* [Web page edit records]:
Content starts

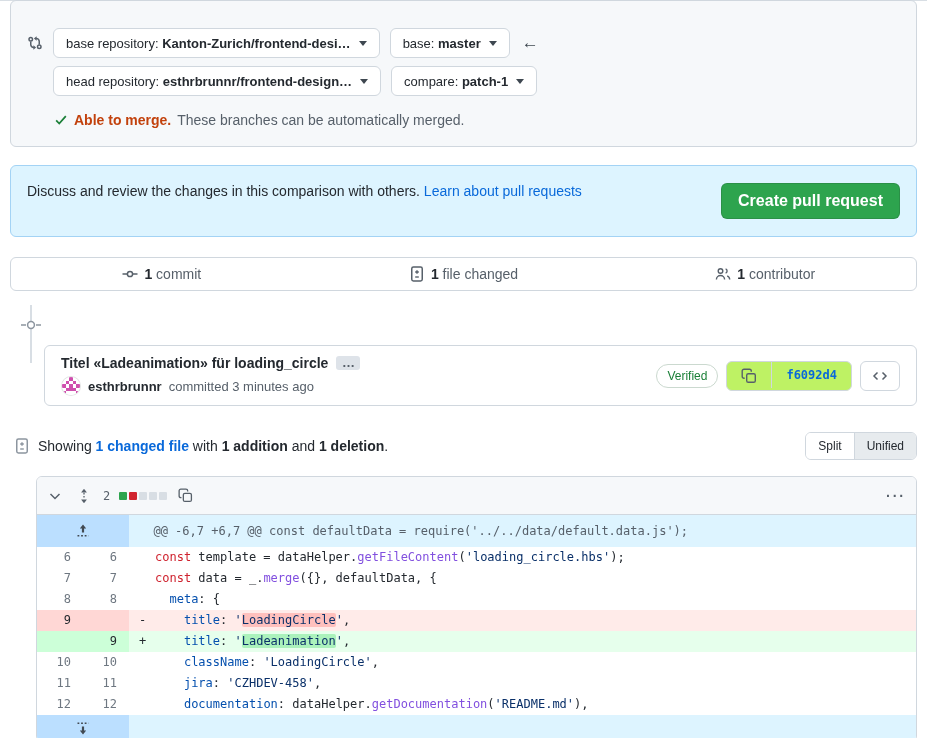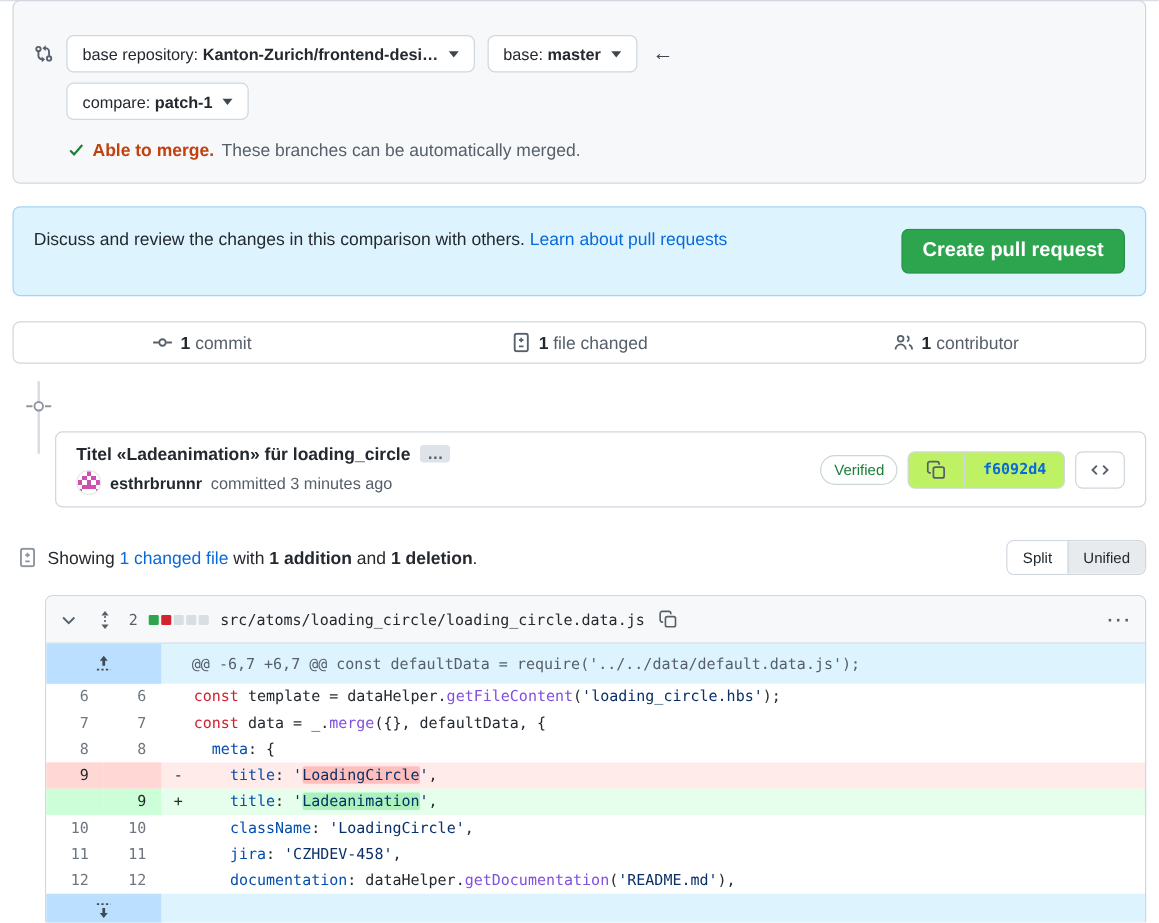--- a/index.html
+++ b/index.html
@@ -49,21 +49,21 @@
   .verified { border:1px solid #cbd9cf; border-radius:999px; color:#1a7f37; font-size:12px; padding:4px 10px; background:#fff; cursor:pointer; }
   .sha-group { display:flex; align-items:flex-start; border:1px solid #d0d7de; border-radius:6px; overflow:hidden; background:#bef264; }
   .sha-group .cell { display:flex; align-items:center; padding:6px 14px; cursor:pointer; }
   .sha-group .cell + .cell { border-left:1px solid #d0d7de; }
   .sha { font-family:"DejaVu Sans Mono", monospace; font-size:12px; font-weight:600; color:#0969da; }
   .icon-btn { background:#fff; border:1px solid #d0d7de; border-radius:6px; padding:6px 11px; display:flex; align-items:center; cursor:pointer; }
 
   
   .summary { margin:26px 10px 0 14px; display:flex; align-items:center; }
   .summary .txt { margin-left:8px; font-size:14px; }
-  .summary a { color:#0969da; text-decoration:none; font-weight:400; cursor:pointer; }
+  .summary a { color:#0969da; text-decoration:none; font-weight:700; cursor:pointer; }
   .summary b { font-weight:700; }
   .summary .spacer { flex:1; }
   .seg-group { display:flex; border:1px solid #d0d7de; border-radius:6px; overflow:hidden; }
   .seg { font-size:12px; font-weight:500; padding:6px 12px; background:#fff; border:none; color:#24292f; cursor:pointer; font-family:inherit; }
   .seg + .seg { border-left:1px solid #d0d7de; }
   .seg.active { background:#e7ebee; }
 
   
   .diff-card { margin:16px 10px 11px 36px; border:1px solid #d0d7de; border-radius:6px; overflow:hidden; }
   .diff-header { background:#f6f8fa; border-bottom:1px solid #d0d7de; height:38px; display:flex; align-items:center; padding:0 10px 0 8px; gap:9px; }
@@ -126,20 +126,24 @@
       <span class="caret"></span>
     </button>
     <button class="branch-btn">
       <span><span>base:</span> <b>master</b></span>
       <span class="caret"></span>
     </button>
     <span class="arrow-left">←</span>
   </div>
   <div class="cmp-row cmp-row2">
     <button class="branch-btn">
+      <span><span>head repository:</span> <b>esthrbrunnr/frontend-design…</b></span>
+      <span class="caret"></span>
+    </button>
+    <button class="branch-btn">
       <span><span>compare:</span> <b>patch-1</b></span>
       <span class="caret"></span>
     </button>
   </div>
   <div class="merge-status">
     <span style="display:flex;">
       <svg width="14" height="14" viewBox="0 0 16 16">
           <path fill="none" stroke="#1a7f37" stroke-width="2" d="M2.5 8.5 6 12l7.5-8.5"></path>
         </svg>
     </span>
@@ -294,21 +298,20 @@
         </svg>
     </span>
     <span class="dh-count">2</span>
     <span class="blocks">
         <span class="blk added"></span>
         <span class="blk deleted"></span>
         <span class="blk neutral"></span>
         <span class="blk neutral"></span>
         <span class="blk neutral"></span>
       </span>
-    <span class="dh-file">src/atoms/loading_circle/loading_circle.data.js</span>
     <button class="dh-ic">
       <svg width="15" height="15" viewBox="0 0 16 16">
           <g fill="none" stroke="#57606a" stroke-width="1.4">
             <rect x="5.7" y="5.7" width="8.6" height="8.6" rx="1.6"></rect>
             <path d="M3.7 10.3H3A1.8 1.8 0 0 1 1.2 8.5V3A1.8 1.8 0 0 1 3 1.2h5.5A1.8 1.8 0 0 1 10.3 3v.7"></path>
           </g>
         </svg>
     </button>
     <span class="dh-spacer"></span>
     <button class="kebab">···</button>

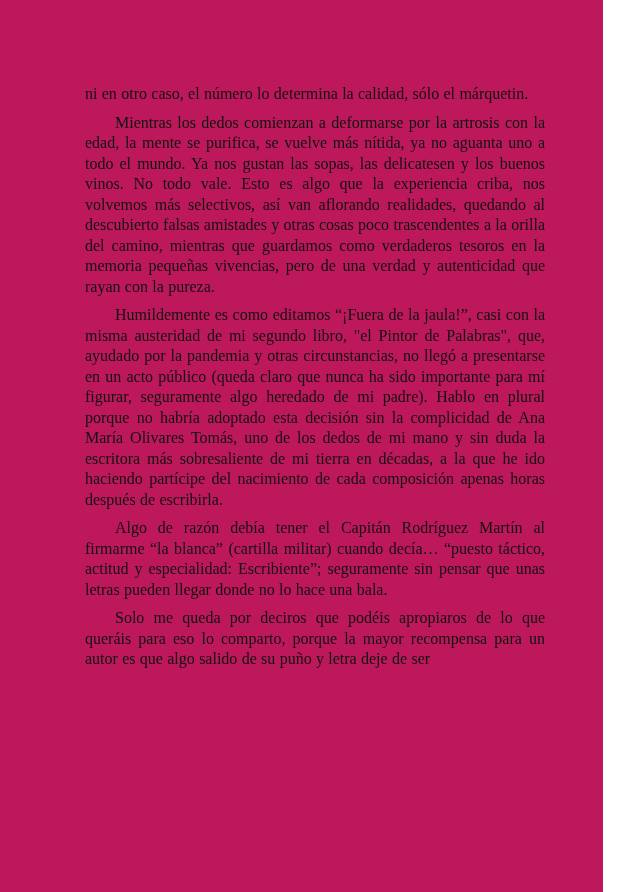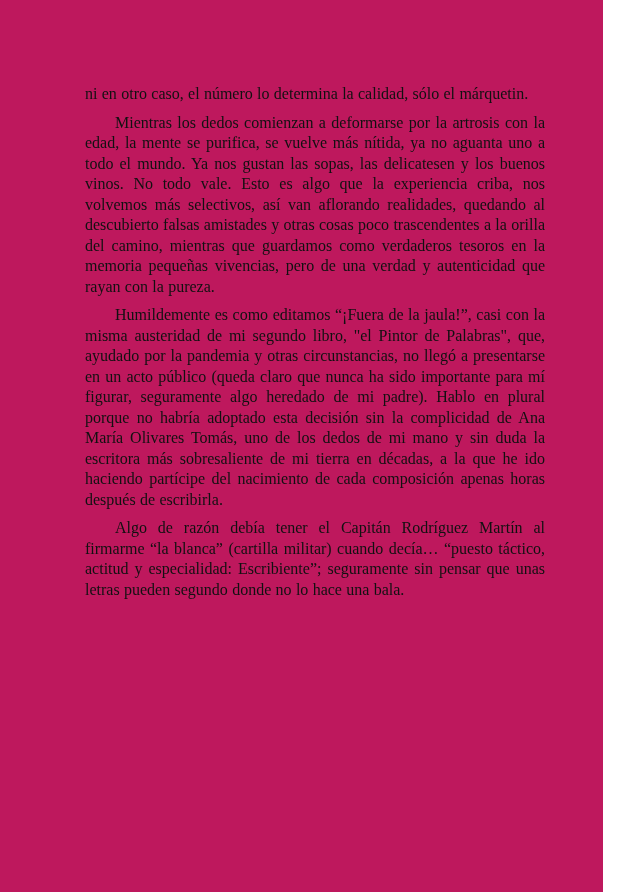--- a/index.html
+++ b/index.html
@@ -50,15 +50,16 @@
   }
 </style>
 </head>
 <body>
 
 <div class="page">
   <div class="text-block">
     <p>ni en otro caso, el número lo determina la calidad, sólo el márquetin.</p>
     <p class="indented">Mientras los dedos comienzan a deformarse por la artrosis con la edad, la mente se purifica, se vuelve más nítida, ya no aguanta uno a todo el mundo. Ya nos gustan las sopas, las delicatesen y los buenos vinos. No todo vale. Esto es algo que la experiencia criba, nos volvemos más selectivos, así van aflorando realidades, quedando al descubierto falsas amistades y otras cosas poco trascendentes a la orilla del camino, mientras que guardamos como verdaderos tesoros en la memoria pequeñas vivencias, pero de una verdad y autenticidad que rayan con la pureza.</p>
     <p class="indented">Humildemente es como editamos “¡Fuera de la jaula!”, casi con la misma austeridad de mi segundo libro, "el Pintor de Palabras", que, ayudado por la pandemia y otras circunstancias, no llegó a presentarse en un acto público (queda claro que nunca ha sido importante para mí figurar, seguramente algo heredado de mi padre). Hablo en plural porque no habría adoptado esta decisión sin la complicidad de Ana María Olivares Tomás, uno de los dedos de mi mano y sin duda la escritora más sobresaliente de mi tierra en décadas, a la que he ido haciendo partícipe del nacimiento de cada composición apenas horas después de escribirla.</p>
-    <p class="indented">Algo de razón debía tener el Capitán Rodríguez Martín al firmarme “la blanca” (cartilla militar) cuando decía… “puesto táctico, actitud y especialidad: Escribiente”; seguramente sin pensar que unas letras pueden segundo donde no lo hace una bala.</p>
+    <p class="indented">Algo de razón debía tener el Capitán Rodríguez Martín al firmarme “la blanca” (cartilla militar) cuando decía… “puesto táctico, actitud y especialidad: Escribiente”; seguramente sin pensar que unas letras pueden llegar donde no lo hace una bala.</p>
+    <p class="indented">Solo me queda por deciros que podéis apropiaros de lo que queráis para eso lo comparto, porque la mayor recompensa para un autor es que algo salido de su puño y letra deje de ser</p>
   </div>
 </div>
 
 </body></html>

Content ends

* [WORK ORDER]: Show every line in the entries above that contains the string "items".

* [RESPONSE BELOW]:
   .sha-group { display:flex; align-items:flex-start; border:1px solid #d0d7de; border-radius:6px; overflow:hidden; background:#bef264; }
   .sha-group .cell { display:flex; align-items:center; padding:6px 14px; cursor:pointer; }
   .icon-btn { background:#fff; border:1px solid #d0d7de; border-radius:6px; padding:6px 11px; display:flex; align-items:center; cursor:pointer; }
   .summary { margin:26px 10px 0 14px; display:flex; align-items:center; }
   .diff-header { background:#f6f8fa; border-bottom:1px solid #d0d7de; height:38px; display:flex; align-items:center; padding:0 10px 0 8px; gap:9px; }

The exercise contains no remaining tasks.